Before including a question in a study, apply the publishable question test: would the answer to this question be interesting to someone who is not employed by your company? If yes, the question serves both research and advocacy purposes. If no, it may still be useful for internal decision-making, but it will not generate external evidence.

"How important is real-time analytics in your daily workflow?" passes the test. A product manager at any company in the category would find the answer interesting. "Would you use our product if it had real-time analytics?" fails the test. It is self-referential. The answer is interesting only to you.

The Seven-Question Advocacy Study

The following question framework is optimised for dual-purpose output. Each question serves an internal research function and produces at least one type of externally deployable evidence.

Question 1: Problem Severity "What is the single biggest frustration you experience with [category/workflow] today?"

Internal function: validates problem-solution fit. External evidence: quotable pain-point language, problem validation data.

Question 2: Current Solution Assessment "How do you currently handle [task]? What works and what does not?"

Internal function: competitive intelligence. External evidence: workaround descriptions, competitive comparison data, status quo dissatisfaction metrics.

Question 3: Ideal Outcome "If you could wave a magic wand and fix one thing about how you [task], what would it change?"

Internal function: feature prioritisation. External evidence: aspirational language that maps to your value proposition, use case discovery.

Question 4: Feature Reaction "We are testing a solution that [key capability description]. What is your initial reaction?"

Internal function: concept validation. External evidence: quotable enthusiasm (or constructive scepticism), adoption likelihood data.

Question 5: Competitive Preference "If you were choosing between [your approach] and [competitor approach], what would matter most in your decision?"

Internal function: competitive positioning.
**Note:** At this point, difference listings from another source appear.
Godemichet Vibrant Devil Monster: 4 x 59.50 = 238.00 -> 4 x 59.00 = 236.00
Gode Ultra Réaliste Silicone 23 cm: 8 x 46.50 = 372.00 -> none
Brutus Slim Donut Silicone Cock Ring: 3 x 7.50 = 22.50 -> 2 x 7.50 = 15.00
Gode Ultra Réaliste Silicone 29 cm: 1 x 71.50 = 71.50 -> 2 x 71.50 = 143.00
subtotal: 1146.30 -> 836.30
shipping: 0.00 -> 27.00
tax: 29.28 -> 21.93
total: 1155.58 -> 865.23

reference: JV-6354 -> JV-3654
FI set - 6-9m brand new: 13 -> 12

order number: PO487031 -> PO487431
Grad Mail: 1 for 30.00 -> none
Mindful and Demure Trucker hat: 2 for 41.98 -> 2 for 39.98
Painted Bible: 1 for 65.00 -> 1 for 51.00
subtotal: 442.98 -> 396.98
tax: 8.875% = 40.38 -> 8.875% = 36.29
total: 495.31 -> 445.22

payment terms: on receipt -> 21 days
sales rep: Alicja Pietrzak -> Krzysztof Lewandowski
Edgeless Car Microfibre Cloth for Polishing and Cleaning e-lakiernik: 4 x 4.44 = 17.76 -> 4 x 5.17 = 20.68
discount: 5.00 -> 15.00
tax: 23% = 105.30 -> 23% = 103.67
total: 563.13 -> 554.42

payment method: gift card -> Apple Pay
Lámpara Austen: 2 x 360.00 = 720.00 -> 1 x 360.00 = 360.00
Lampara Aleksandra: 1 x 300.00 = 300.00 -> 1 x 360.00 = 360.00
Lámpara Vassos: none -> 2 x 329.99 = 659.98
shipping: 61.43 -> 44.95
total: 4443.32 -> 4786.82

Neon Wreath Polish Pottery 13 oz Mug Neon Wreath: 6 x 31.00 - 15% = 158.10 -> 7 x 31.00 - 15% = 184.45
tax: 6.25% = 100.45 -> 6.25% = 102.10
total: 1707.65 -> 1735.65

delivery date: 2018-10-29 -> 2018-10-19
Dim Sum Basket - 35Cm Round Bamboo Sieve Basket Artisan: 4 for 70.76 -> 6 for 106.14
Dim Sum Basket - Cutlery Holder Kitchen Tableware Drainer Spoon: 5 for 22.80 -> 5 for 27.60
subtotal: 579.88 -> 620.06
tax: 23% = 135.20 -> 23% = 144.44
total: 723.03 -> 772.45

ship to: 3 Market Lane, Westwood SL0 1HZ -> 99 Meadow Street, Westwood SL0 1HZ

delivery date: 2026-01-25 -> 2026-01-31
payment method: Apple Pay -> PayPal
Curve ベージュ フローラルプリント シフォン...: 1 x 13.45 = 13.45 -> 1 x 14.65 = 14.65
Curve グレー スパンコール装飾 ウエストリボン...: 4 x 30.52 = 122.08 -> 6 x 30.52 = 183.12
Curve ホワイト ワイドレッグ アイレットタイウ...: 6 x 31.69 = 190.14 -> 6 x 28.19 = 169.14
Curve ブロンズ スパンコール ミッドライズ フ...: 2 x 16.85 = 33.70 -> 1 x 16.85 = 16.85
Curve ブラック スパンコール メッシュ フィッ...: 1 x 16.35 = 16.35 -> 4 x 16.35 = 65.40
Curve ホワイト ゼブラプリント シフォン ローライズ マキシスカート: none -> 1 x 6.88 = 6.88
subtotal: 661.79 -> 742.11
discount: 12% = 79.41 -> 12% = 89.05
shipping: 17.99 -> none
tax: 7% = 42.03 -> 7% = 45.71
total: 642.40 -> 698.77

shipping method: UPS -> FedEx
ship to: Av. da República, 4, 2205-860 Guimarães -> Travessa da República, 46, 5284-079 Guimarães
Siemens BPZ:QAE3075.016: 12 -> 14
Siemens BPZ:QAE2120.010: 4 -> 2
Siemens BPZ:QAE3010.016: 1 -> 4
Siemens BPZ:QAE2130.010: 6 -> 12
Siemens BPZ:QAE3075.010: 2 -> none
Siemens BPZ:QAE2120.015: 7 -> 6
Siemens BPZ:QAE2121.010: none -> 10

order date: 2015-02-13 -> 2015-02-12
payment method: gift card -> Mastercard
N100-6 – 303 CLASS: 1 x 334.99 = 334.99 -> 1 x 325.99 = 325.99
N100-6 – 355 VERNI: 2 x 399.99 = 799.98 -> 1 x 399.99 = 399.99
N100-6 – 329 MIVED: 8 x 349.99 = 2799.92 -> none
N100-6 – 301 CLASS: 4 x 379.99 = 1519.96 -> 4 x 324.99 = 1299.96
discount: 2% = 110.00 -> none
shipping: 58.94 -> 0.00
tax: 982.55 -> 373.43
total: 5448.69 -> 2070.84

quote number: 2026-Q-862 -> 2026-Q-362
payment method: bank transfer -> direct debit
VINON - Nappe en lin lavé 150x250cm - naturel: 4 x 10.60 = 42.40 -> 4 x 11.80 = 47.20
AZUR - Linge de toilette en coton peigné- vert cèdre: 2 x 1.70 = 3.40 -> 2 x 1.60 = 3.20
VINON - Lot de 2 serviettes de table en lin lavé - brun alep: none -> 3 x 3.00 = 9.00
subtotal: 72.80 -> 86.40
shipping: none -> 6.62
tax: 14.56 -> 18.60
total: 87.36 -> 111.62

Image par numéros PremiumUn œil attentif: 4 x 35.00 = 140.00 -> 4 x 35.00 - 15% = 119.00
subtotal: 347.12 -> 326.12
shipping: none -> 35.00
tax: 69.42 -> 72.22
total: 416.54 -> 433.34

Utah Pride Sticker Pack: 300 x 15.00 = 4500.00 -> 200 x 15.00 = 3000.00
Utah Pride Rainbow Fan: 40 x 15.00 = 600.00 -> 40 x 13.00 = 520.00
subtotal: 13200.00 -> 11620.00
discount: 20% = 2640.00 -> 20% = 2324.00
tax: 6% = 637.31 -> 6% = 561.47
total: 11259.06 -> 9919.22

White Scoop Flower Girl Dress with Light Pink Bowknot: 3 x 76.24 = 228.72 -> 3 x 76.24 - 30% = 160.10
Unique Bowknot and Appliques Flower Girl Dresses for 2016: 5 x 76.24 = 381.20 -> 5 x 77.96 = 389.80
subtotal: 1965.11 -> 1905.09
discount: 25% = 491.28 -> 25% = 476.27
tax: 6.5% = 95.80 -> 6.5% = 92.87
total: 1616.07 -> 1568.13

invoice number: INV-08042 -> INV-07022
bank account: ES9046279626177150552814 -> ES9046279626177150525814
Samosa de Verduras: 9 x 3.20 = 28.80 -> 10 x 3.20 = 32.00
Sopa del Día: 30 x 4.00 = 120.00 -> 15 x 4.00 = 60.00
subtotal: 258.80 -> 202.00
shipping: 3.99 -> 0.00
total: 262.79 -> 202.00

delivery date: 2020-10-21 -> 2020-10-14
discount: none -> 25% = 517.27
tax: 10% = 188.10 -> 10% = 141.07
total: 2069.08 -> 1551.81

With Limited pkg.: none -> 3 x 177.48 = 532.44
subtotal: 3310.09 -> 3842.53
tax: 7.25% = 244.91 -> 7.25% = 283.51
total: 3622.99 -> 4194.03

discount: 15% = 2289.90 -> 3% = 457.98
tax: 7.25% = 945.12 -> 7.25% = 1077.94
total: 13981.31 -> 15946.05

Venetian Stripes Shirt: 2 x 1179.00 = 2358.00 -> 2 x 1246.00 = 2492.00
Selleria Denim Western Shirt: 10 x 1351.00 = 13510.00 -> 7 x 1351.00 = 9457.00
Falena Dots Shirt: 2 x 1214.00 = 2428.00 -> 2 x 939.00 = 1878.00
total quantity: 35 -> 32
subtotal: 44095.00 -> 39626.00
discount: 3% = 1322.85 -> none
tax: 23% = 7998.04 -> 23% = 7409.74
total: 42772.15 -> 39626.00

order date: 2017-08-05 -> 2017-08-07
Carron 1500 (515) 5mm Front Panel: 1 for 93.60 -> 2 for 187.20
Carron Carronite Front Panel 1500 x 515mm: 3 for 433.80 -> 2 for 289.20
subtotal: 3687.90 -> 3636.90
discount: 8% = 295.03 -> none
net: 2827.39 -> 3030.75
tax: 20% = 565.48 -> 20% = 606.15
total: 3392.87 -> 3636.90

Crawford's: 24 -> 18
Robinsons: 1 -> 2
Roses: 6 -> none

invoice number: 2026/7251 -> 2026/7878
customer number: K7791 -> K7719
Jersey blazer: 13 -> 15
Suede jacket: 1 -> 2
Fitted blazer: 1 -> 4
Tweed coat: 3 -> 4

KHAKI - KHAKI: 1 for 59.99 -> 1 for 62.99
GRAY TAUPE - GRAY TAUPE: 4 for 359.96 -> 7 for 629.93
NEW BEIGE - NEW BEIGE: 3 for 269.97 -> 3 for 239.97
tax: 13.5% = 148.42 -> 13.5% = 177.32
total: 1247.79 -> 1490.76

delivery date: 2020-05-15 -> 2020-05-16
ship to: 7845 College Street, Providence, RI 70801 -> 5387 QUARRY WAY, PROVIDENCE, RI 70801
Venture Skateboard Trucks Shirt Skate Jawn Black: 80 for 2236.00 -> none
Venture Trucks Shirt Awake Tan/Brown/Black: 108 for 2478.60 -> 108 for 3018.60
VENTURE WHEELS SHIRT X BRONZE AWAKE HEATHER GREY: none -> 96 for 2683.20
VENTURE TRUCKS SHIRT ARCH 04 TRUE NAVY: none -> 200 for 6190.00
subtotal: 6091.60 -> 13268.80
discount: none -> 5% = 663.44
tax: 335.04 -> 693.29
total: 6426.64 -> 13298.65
External evidence: decision criteria data, competitive preference indicators.

Question 6: Value Quantification "How much time or money do you estimate you lose each month to [problem your product solves]?"

Internal function: pricing and ROI modelling. External evidence: cost-of-inaction data points, urgency validation.

Question 7: Recommendation Likelihood "If a colleague asked you about solutions for [category], what would you tell them matters most?"

Internal function: word-of-mouth drivers. External evidence: peer recommendation language, buying criteria hierarchy.

The critical design decision is that none of these questions mention your product by name (with the partial exception of Q4, which describes a capability without naming the provider). This is deliberate. Evidence that appears to come from an objective evaluation of the market is more credible than evidence that appears to come from a product-specific inquiry. The prospect reading your blog article or sales deck does not need to know that the study was commissioned by your company. They need to know that the findings are methodologically sound and relevant to their situation.

Extracting Testimonial-Grade Quotes

Raw study responses are research data. Testimonial-grade quotes are a specific subset of that data, selected and presented for maximum advocacy impact. The extraction process is straightforward but benefits from a systematic approach.

Step 1: Identify High-Signal Responses

Not every response is quotable. The best advocacy quotes share three characteristics: they are specific (they describe a concrete experience or preference, not a vague sentiment), they are emotionally resonant (they convey frustration, enthusiasm, or surprise rather than neutral assessment), and they are self-contained (they make sense without requiring the reader to know the question that prompted them).

From a typical ten-persona study, expect to find between eight and fifteen responses that meet all three criteria. This is, it bears noting, roughly five times the yield of a traditional customer interview, which after editing and approval typically produces two to four usable quotes.

Step 2: Categorise by Use Case

Sort the quotable responses into categories that map to your content and sales needs. Common categories include: problem validation quotes (useful for early-stage awareness content), solution preference quotes (useful for consideration-stage content), competitive comparison quotes (useful for sales battlecards), and value articulation quotes (useful for ROI conversations and pricing pages).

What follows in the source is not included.